Il nuovo romanzo di J.M. Coetzee narra il rapporto tra un «padre» e un bambino Ma in realtà è una riflessione sul mistero dell'umano. E sulle domande del Vangelo

Ma se oggi tornasse Gesù, sapremmo riconoscerlo?

Sono David e Simon, due pellegrini in viaggio. Vengono dal deserto, da un campo chiamato Belstar, vanno verso una città, Novilla. David ha cinque anni, Simon è anziano. Cercano un'abitazione. E una stanza per loro ci sarebbe, ma la responsabile ha perso le chiavi. Trascorso un tempo di disavventure e rivelazioni, si scopre che la stanza era già aperta. In poche righe di narrazione ci sono Kafka e Shyamalan, Orwell e Yehoshua, Spielberg e Freud (cinque anni è l'età oltre la quale siamo già formati, secondo Freud, già irrimediabilmente nevrotici e perversi), McCarthy e Beckett, De Lillo e Magritte.

Potrebbe essere la storia di un uomo che vorrebbe essere padre ma non sa come si fa. Potrebbe essere la storia di una madre che attende di ritrovare suo figlio. Potrebbe essere la storia di uno scrittore che ricorda, vista la complessità emotiva e cognitiva di cui dà prova da adulto, le origini infantili di quella stessa personalità complessa. Potrebbe essere la storia di una umanità distopica o di una città distopica di nome Novilla, che come tutti i luoghi e le masse distopiche della letteratura potrebbero trovarsi ovunque e in nessun luogo e proprio per questo rappresentano tutti noi in quanto masse e luoghi portatrici di desiderio, speranze e atrocità. Potrebbe.

Ma L'infanzia di Gesù di J.M. Coetzee (Einaudi, pagg. 256, euro 20; trad. Maria Baiocchi) è quello che il suo autore voleva che risultasse, cioè quello che dice il suo titolo. Anche se non parla affatto della Palestina di duemila anni fa (o forse sì: il campo di Belstar; la ricerca di un rifugio che non c'è e poi era aperto a tutti e non servivano le chiavi; lo stesso Davide, re d'Israele, da cui Cristo discende, per gli ebrei, e dalla cui stirpe cui Giuseppe discende quel Davide che nacque a Betlemme e morì a Gerusalemme). Anche se non riproduce affatto, magari distorcendoli e metamorfizzandoli - come invece accade in tanti adattamenti contemporanei di testi classici - né gli episodi della Bibbia né le sue parole.

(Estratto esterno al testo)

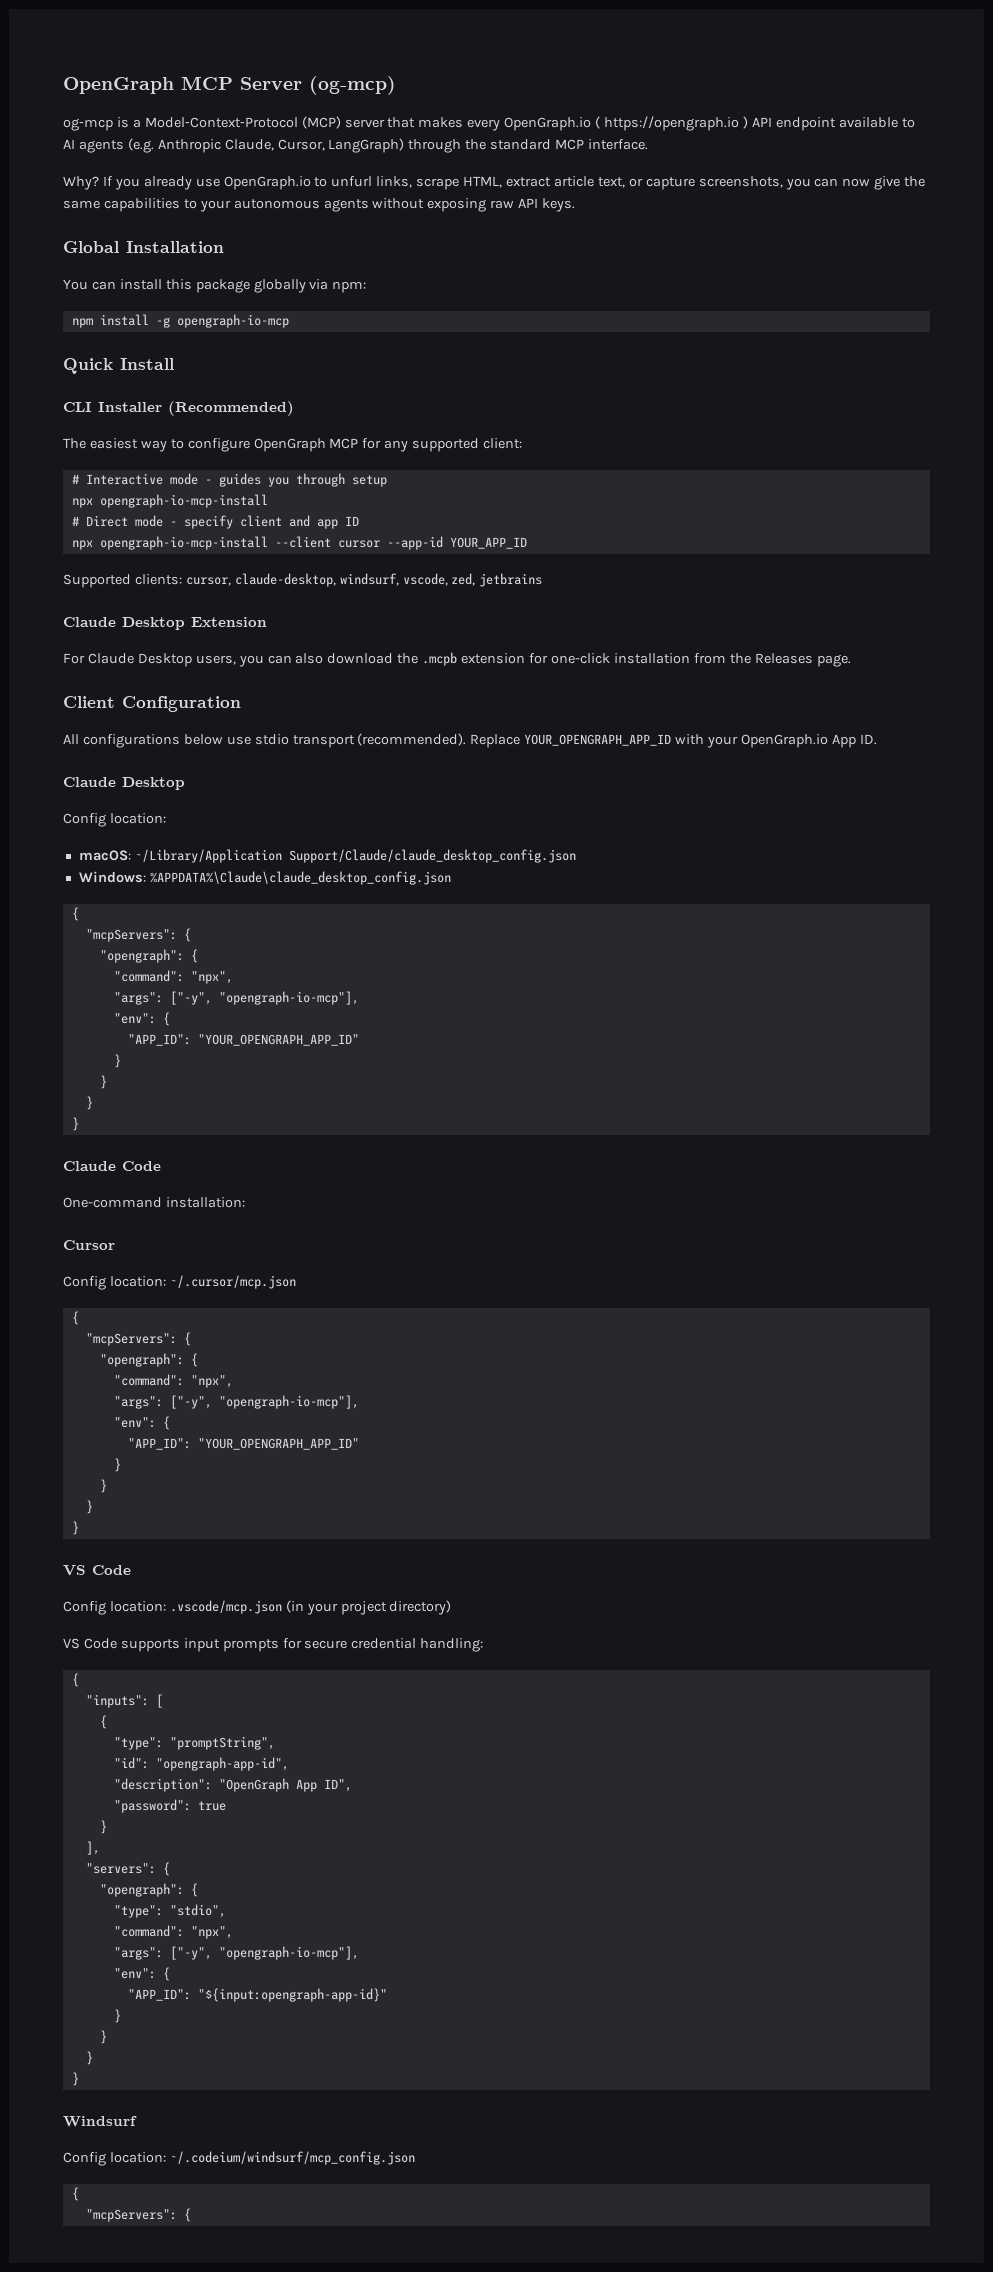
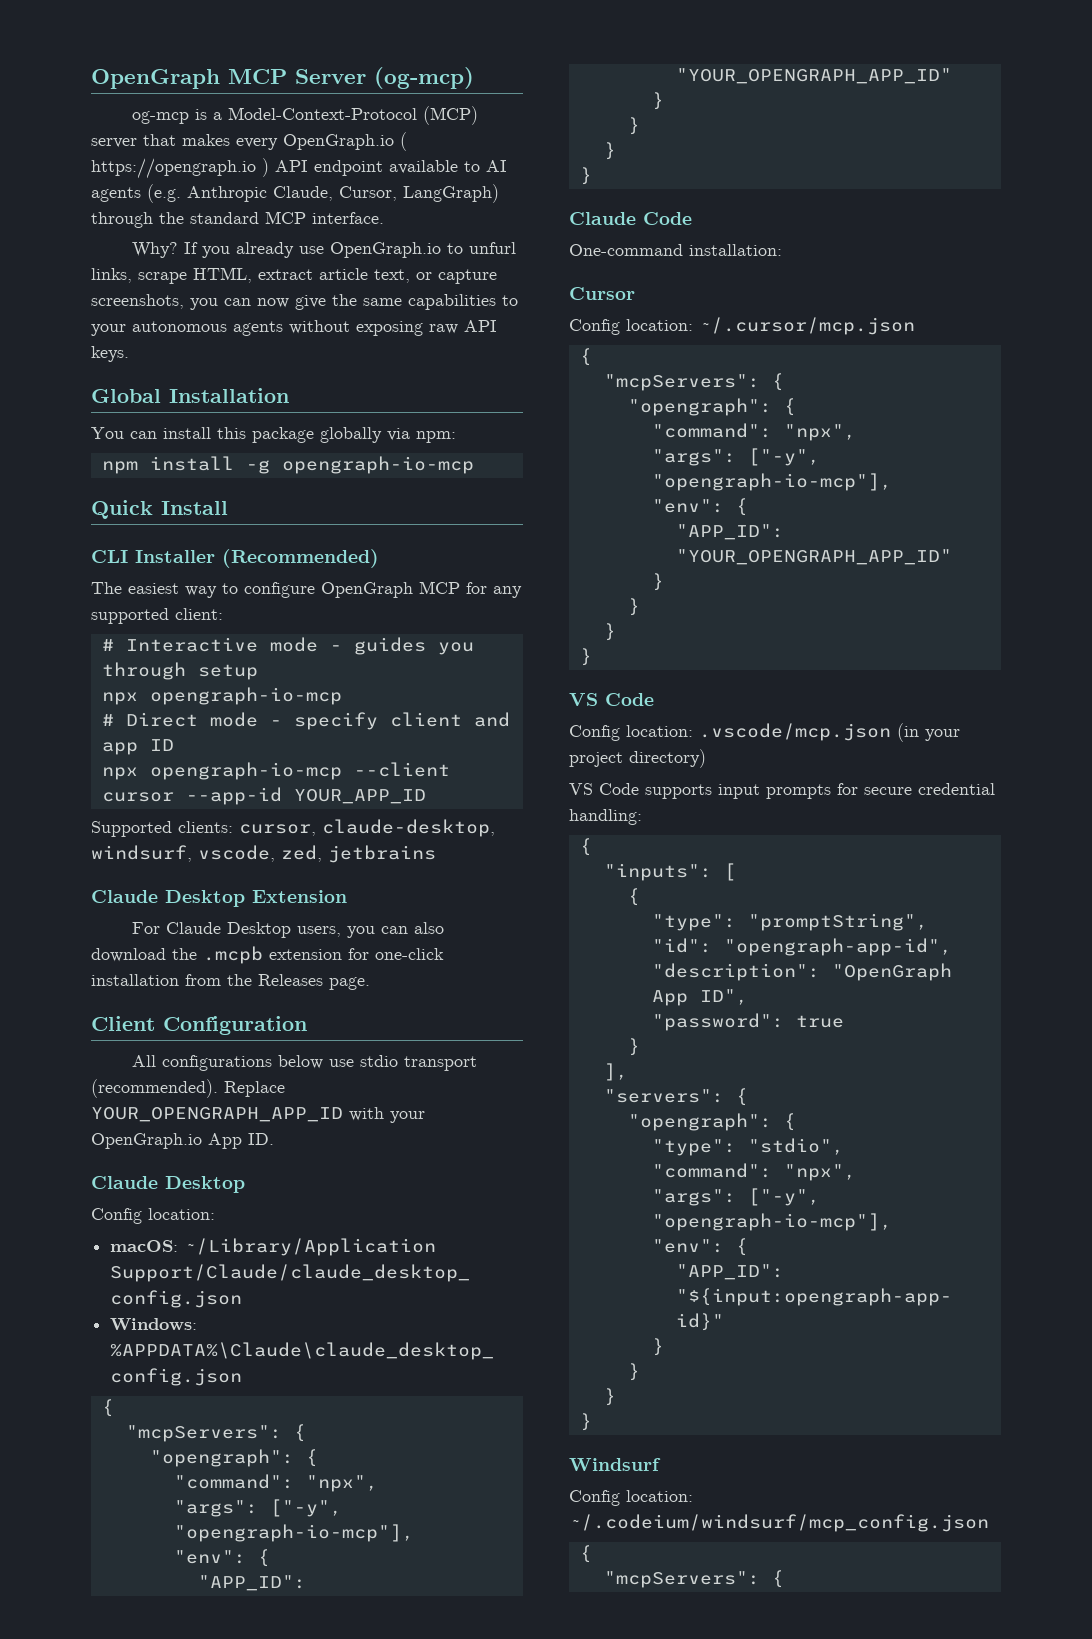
  # Interactive mode - guides you through setup
- npx opengraph-io-mcp-install
+ npx opengraph-io-mcp
- npx opengraph-io-mcp-install --client cursor --app-id YOUR_APP_ID
+ npx opengraph-io-mcp --client cursor --app-id YOUR_APP_ID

Questa dunque è la storia di «quel» bambino così come lo vedremmo noi oggi, secondo Coetzee, nel momento in cui s'incarnasse di nuovo. Lo «riconosceremmo»? «Avrei desiderato che il romanzo apparisse con una copertina bianca e senza titolo. Cosicché solo dopo aver consumato l'ultima pagina il lettore avesse il primo incontro col titolo.

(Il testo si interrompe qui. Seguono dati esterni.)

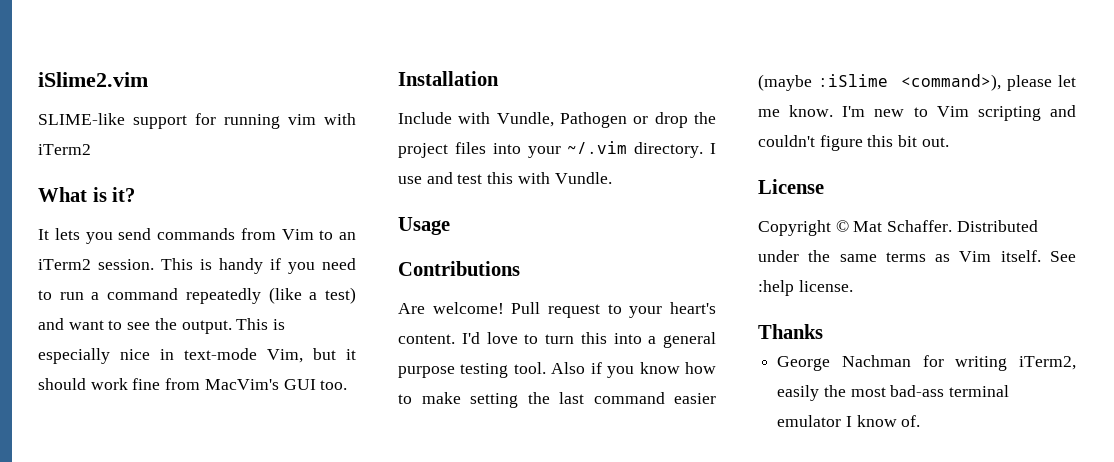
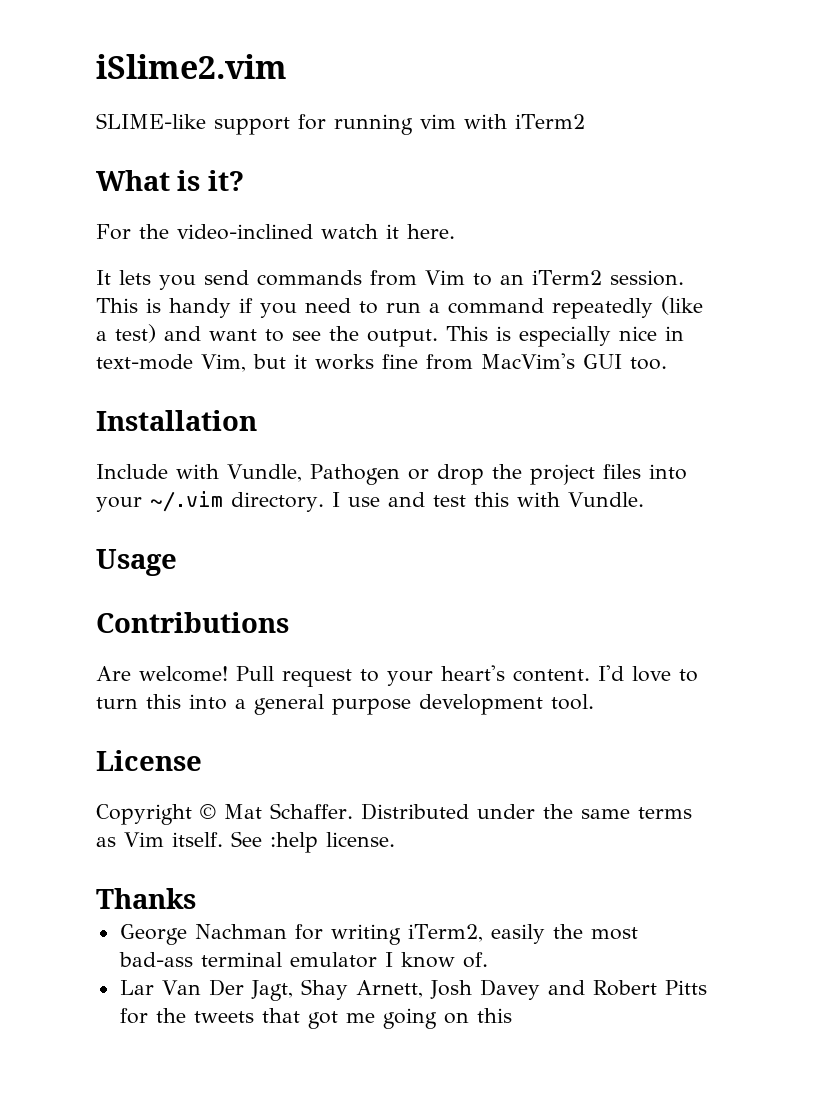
+ For the video-inclined watch it here.
- This is especially nice in text-mode Vim, but it should work fine from MacVim's GUI too.
+ This is especially nice in text-mode Vim, but it works fine from MacVim's GUI too.
- I'd love to turn this into a general purpose testing tool. Also if you know how to make setting the last command easier (maybe :iSlime <command>), please let me know. I'm new to Vim scripting and couldn't figure this bit out.
+ I'd love to turn this into a general purpose development tool.
+ Lar Van Der Jagt, Shay Arnett, Josh Davey and Robert Pitts for the tweets that got me going on this

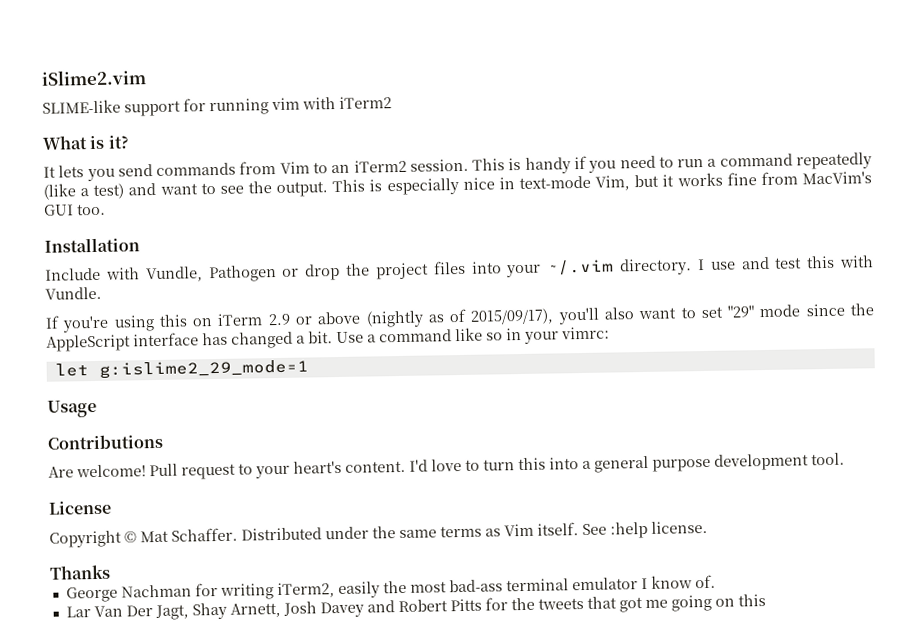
- For the video-inclined watch it here.
+ If you're using this on iTerm 2.9 or above (nightly as of 2015/09/17), you'll also want to set "29" mode since the AppleScript interface has changed a bit. Use a command like so in your vimrc:
+ let g:islime2_29_mode=1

Ma nell'industria editoriale contemporanea questo non è permesso»: così in un reading di presentazione all'Università di Città del Capo, il Nobel sudafricano 2003 ha spiegato la visione che sta dietro al suo ultimo libro. Così enigmatico e disturbante che è quasi passato inosservato, sia dalla critica che dal pubblico. Eppure il linguaggio è il più semplice che esista: quello parabolare. E se nulla di quel che viene raccontato riguarda Gesù come lo conosciamo dalle scritture, tutto lo riguarda: perché le domande che scaturiscono dalla lettura di questo romanzo sono le stesse suscitate dalla vicenda originale e riguardano il senso della vita e della verità e la via da percorrere per attraversarle.

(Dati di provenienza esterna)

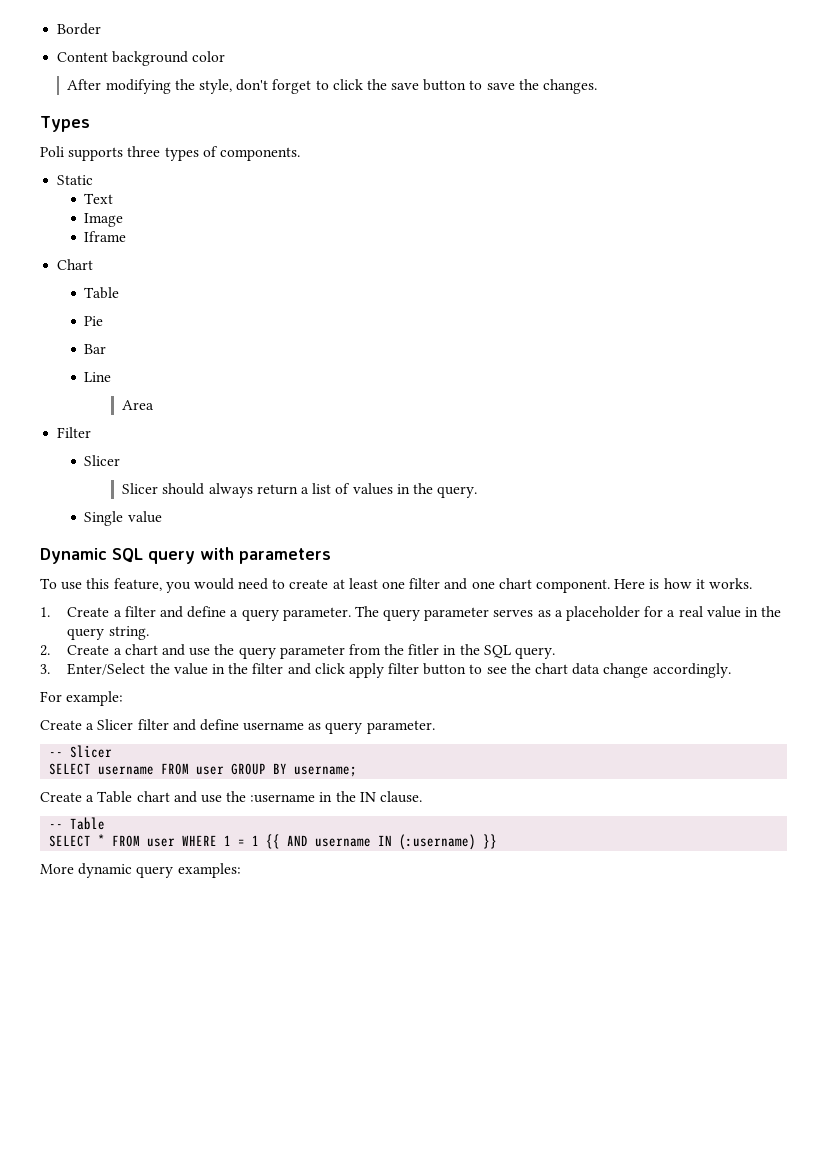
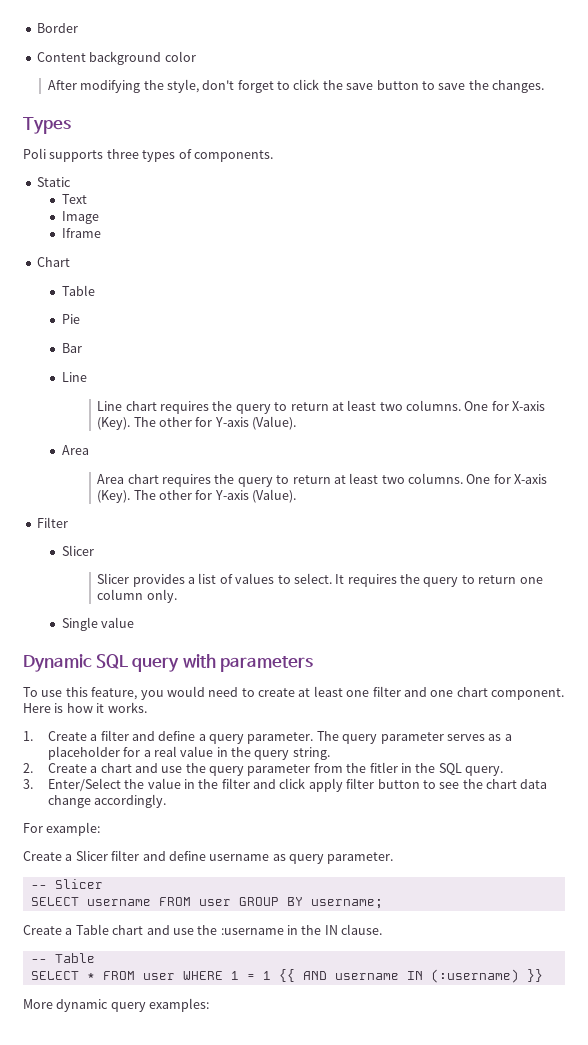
+ Line chart requires the query to return at least two columns. One for X-axis (Key). The other for Y-axis (Value).
  Area
+ Area chart requires the query to return at least two columns. One for X-axis (Key). The other for Y-axis (Value).
- Slicer should always return a list of values in the query.
+ Slicer provides a list of values to select. It requires the query to return one column only.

Che Coetzee sia o meno credente, ha individuato nell'infanzia di Gesù, o meglio nel suo racconto, il nodo esistenziale. Che cosa accadrebbe però oggi, se ci trovassimo di fronte a un bambino, caparbio più di un mulo, che rifiuta ogni convenzione e risposta confezionata dagli adulti, persino dall'unico adulto che dovrebbe ascoltare, un vecchio che lo sta conducendo da sua madre? E ancora: a chi conosce un po' i bambini e ha voglia ascoltarli, questo non sembra l'identikit di qualsiasi bambino? Certo David è molto intelligente e incorruttibile e profondo. David è l'unico bambino di cinque anni a cui, per imparare a leggere, viene proposto il Don Chisciotte e il riconoscimento del fantastico. Ma di fatto è proprio la sua durezza cristallina che catalizza solo le grandi domande.

Coetzee racconta sì un viaggio, un'iniziazione, uno scambio di verità tra un uomo e un bambino.

Ma racconta soprattutto un mistero: il piccolo David è tutto purezza e efficacia, come solo un piccolo profeta misterioso potrebbe essere. Oppure siamo noi che lo vediamo così perché noi umani imperfetti, portatori e insieme uccisori di verità, abbiamo bisogno di purezza e efficacia insieme? Sono le stesse domande che si saranno fatti i Dodici, quando sono stati chiamati a seguire Cristo? Sono le stesse domande che si sarà fatta la sua stessa madre, pur avendo ricevuto la visita di un angelo che le aveva preannunciato quanto di eccezionale stava per accaderle? Sono soprattutto le stesse domande che si sarà posto Giuseppe, il padre, l'unico che nel Vangelo non parla mai, al contrario di tanti padri di oggi, che reggono il ruolo in modo così incerto da doverci scrivere ad ogni passo un racconto o un romanzo sopra?